We had a war (WW1) and a Depression (which gave us Social Security, the greatest of all progressive initiatives) and another war (WW2) and then economics seems to disappear from the acceptable American political palette. Or at least, the acceptable palette for lower-income Americans. What happened? Where does the logic come from, that the correct response to the moral turpitude and injustice of the world is lowering taxes?

Frank describes some of what happened in his book. But I left feeling unsatisfied — I think mostly because it felt like his accurate descriptions didn’t ultimately offer an explanation for the greater mystery: what happened to economics?

My latest crusade has been that the revolution starts in the kitchen. Home economics. Where you buy your food, and what you do with what you can’t eat. So why is that idea so revolutionary?

There’s a thread in Frank’s book where he writes about the red/blue state split, and how folks in the red states boast that they know how to roof their own homes, etc. But we all, regardless of state color, shop at Walmart or Target or wherever the local megastore is in your community. It’s as if we have forgotten the most basic home economics lessons: where do we spend our money?

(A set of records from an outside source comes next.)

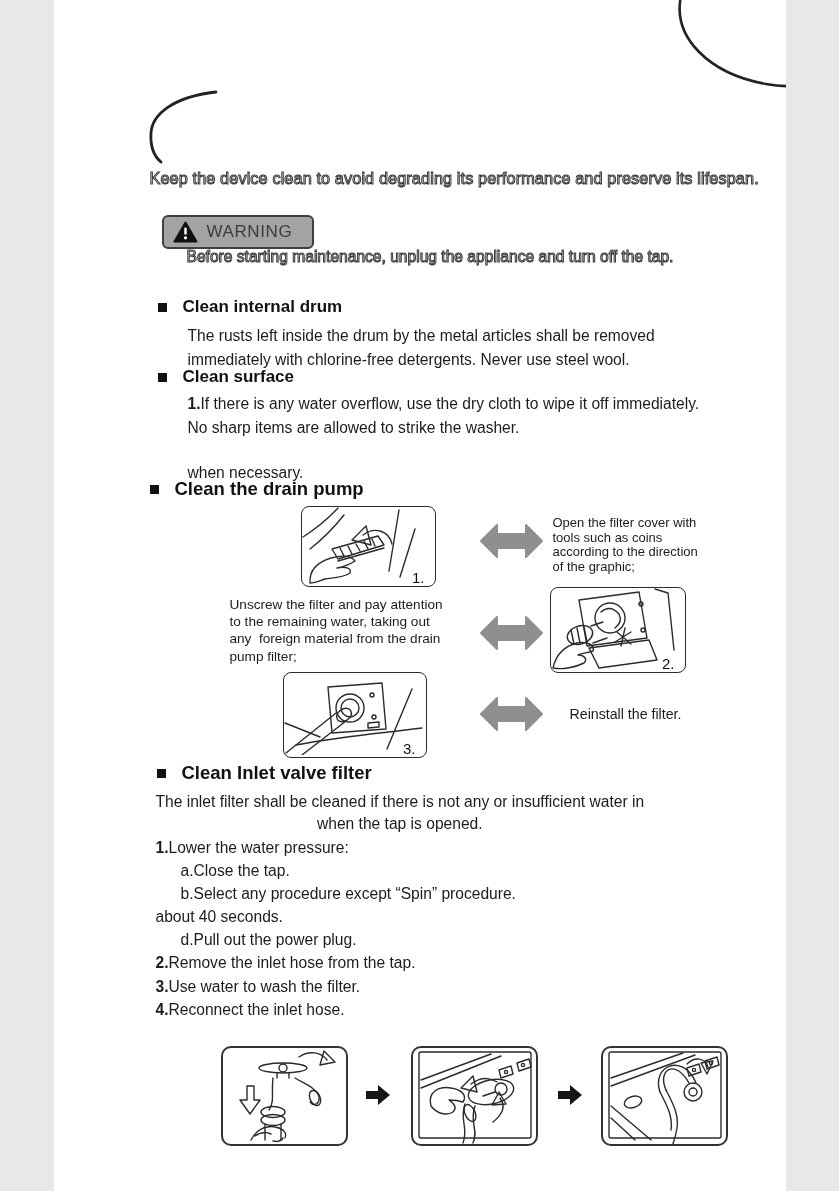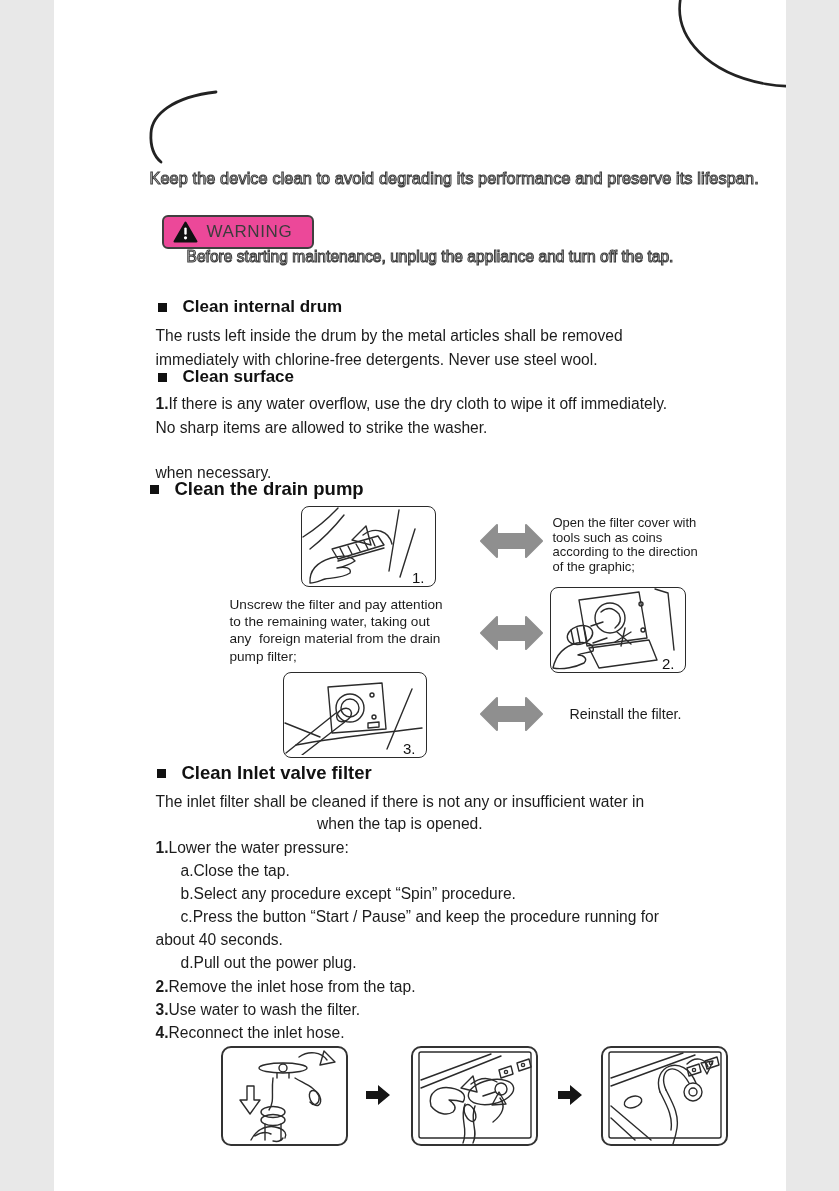"WARNING" .warning-box { background: #ec4899 -> #a3a3a3 }
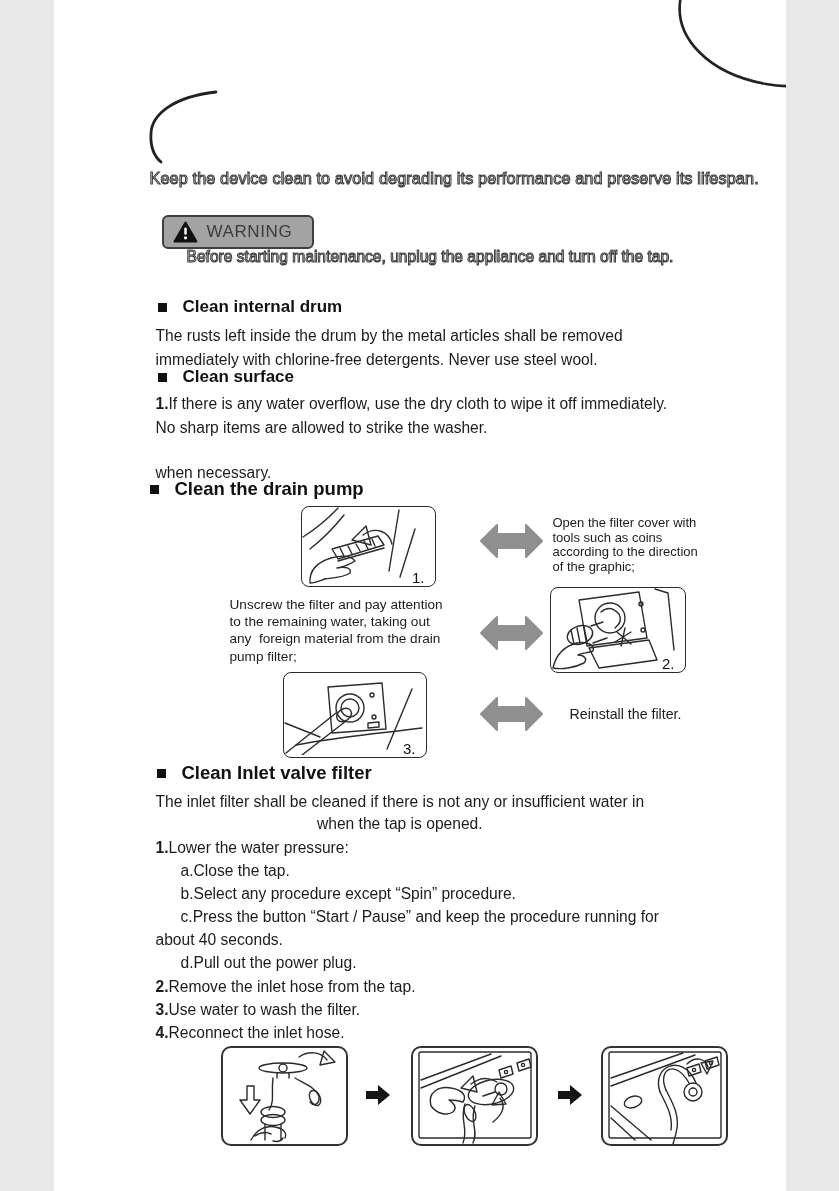"The rusts left inside the" .body-txt { margin-left: none -> 32px }
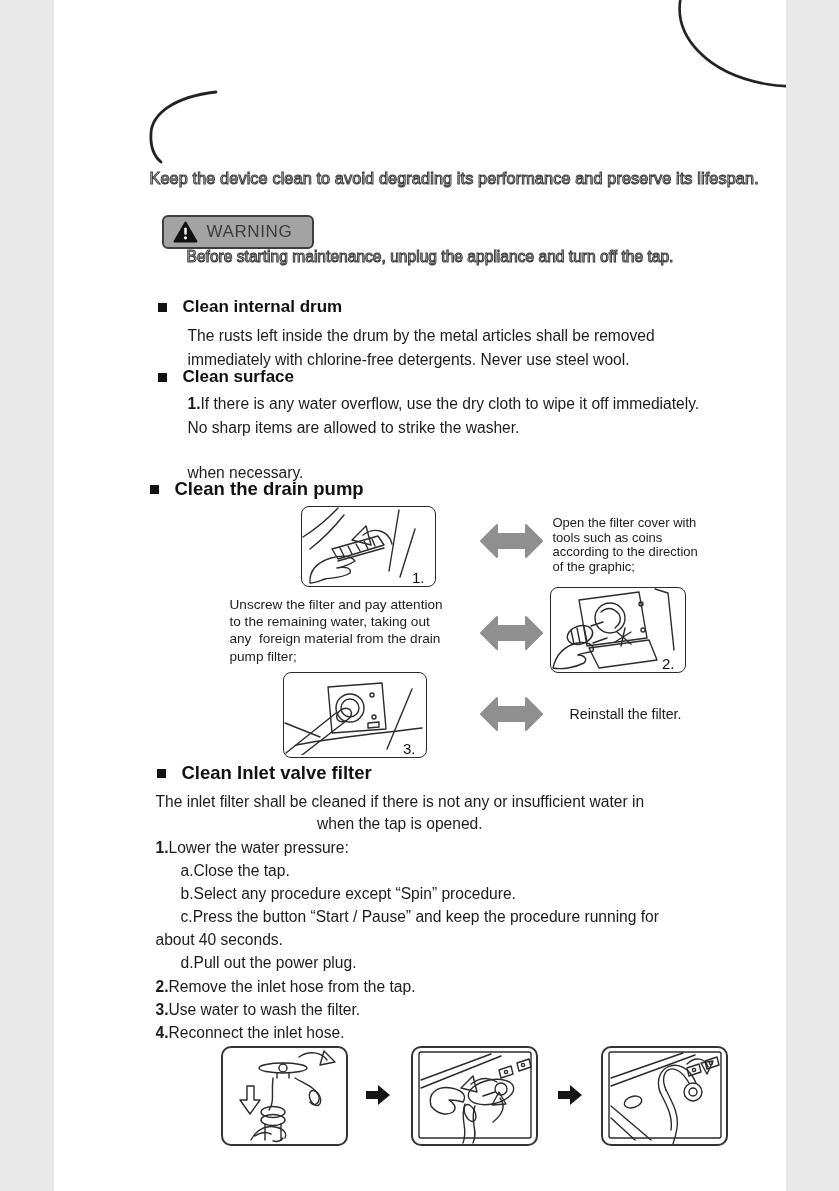"c.Press the button “Start /" div.step { html: <div><span>c.Press the button “Start / Pause” and keep the procedure running for</span></div> -> none }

Where does it go after we spend it?

So I’ve been thinking that one of the major cultural shifts in America in the last 50 years has been the rise of credit spending. That is, buying on credit. I’ll have to do more research; was credit spending so rampant earlier in our history? I can’t imagine it was. But now we have a whole society built around spending money we don’t yet have. It’s like Sulivan’s line: “the poor are rich with all they do not yet possess.”

So I wonder if in this direction lies the answer to Frank’s central question. We vote against our economic interest because we just don’t think about economics past our own doorsteps. We vote against our economic interest because we don’t stop to consider what our economic interest truly is.

I’m thinking this minute of those stories you hear about folks so poor they can’t clothe or feed themselves properly — but they own a television set. Dulled by ubiquitous entertainment and lulled into political slumber by the ease of my credit cards. America: land of lotus eaters, lulled by visions of Visa vistas.